Namanya Raka, 43 tahun. Seorang ayah dari tiga anak yang masih kecil. Dulu, ia adalah bintang di industrinya—dua puluh tahun berkarya, memimpin proyek bernilai miliaran, namanya dikenal dan dihormati.
Tapi tiga tahun terakhir, hidupnya seperti macet di lampu merah.
Ia menyebut dirinya “pengangguran profesional.”
Sudah 818 kali ia melamar kerja.
818 kali pula ia ditolak, atau lebih buruk lagi—digantung tanpa kabar.
Setiap pagi ia tetap berpakaian rapi. Kemeja disetrika, sepatu disemir hingga mengilap.
Anak-anaknya melihatnya pergi kerja dengan senyum yang ia paksakan.
Padahal ia hanya pergi naik motor tuanya, singgah di sebuah kafe kecil dengan wifi gratis.
Di sudut paling belakang kafe itu, ia membuka laptop tuanya.
Membuka lowongan kerja, mengetik CV yang sudah entah berapa kali diubah.
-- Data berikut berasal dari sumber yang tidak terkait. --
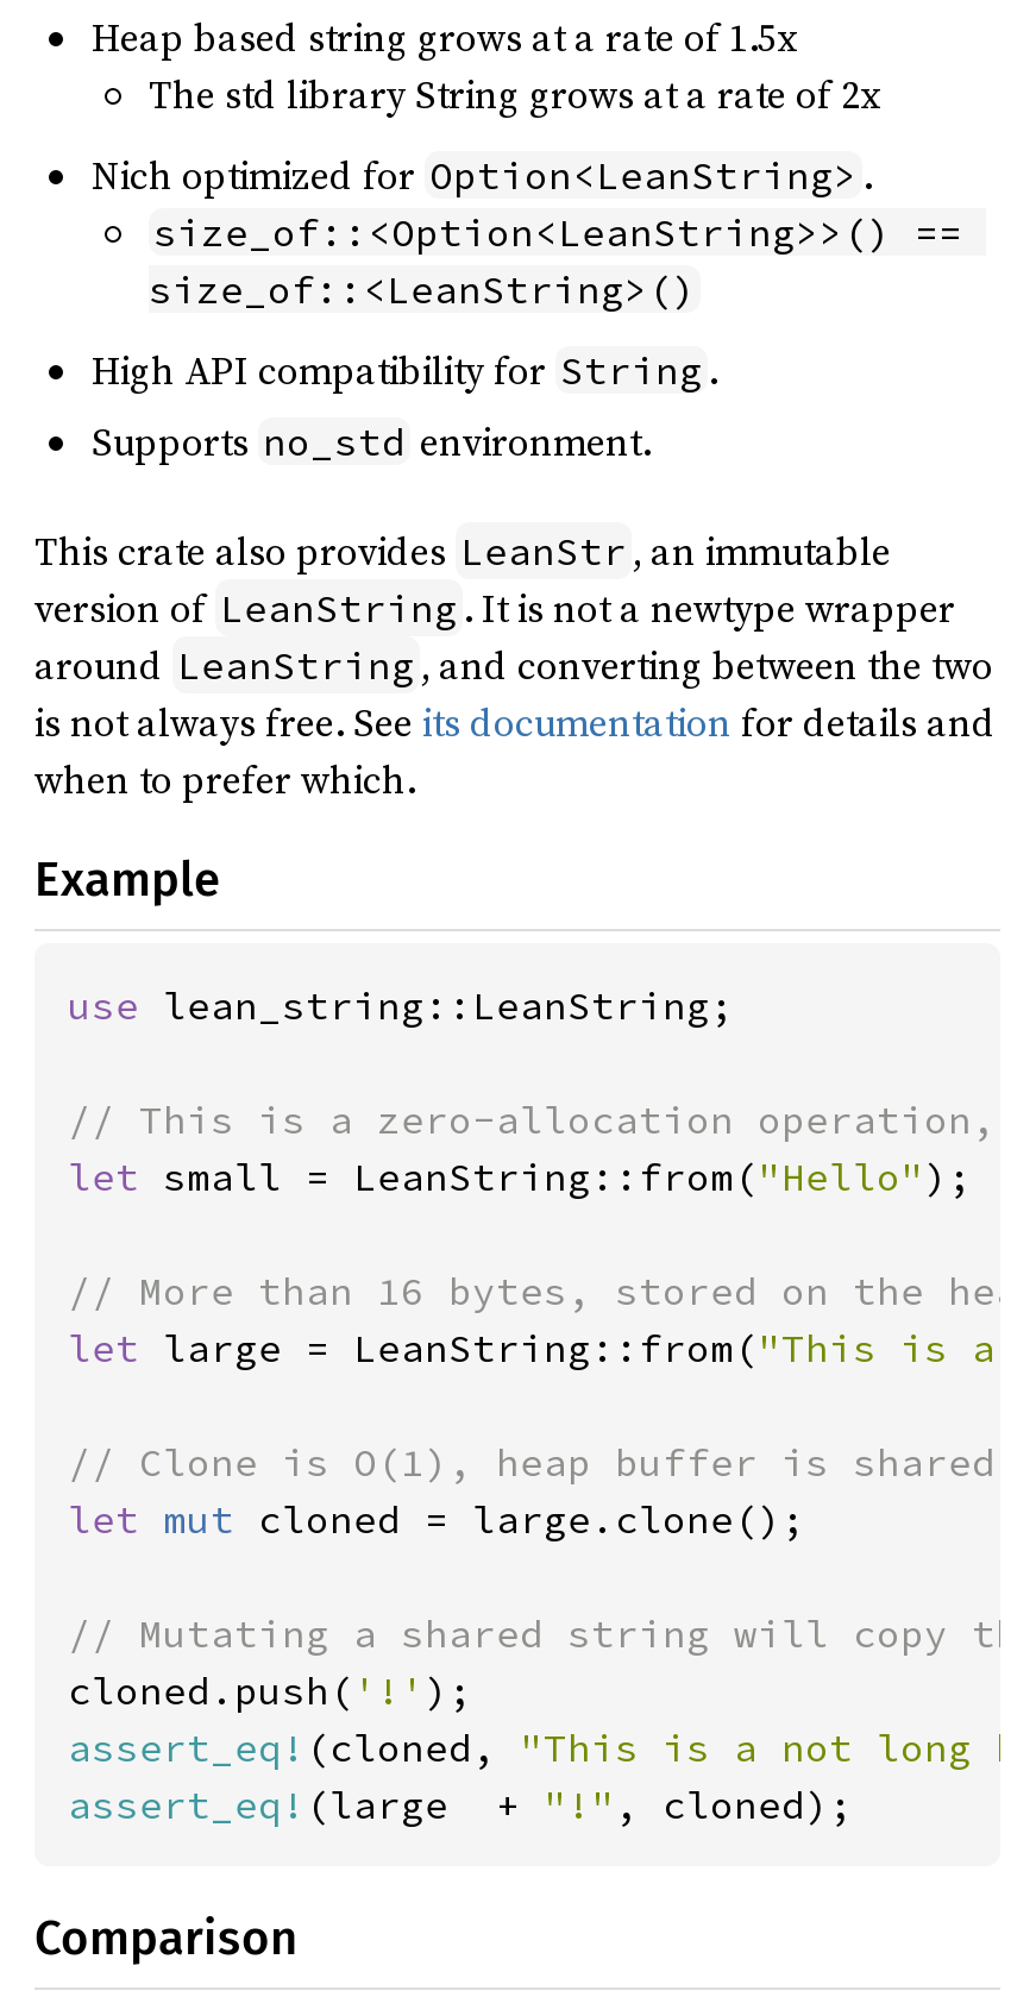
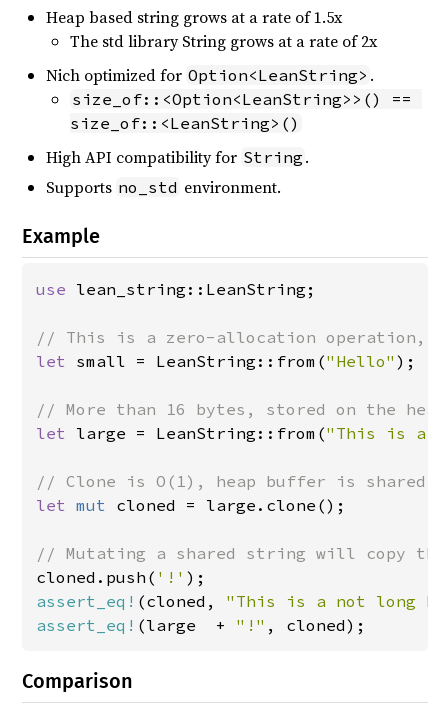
[34,525,996,806] This crate also provides LeanStr , an immutable | version of LeanString . It is not a newtype wrapper | around LeanString , and converting between the two | is not always free. See its documentation for details and | when to prefer which. -> none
Tapi sering kali jari-jarinya berhenti di atas keyboard, matanya kosong menatap layar.
Bukan karena tak ada ide, tapi karena dompetnya hanya cukup untuk segelas kopi hitam dan ongkos pulang.
Di rumah, keadaan tak kalah berat.
Istrinya sudah berhenti bekerja, tabungan mereka habis.
Bulan lalu mereka harus memilih—bayar listrik atau beli susu formula.
Anak pertamanya harus mendaftar sekolah, tapi rekening mereka nyaris nol.
Malam-malam, Raka duduk di teras rumah.
Mendengar suara jangkrik, sambil mendengar istrinya berbisik:
“Mas, kapan ya hidup kita balik seperti dulu?”
Ia hanya diam, menatap langit.
Takut kalau membuka mulut, air matanya jatuh.
Pernah suatu malam ia menulis pesan ke seorang teman:
“Aku capek.”
Tapi besok paginya, ia tetap bangun.
Tetap mengenakan kemejanya.
Tetap menyalakan motornya.
Karena di rumah ada tiga pasang mata kecil yang butuh melihat ayahnya kuat.
Dan kemudian datanglah lamaran ke-819.
Kali ini bukan perusahaan lokal yang menjawab.
Tapi sebuah perusahaan asing.
Mereka tidak tanya usianya.
Tidak peduli ia pernah menganggur 3 tahun.
Mereka hanya melihat karyanya.
Dan mereka menerimanya—memberinya posisi yang lebih tinggi, gaji tiga kali lipat, fasilitas yang membuatnya bisa bernapas lega lagi.
Raka menutup ceritanya dengan suara yang bergetar, namun matanya berbinar.
“Lamaran ke-819 diterima.
Bukan oleh perusahaan di negeri ini yang sibuk pamer postingan tentang diversity & inclusion.
Tapi oleh perusahaan asing yang bahkan tak pakai tagline ‘open minded’.
Mereka tidak menanyakan kenapa saya di atas 40.
Mereka hanya menanyakan apa yang bisa saya kerjakan.
Dan mereka membayar saya dengan harga yang pantas.”
Ia tersenyum pahit.
“Mungkin benar, kadang untuk dihargai, kita harus pergi dulu.”
Bagi mereka yang masih berjuang, ia punya satu pesan:
“Jangan menyerah.
Siapa tahu lamaran ke-819-mu adalah yang mengubah hidupmu.”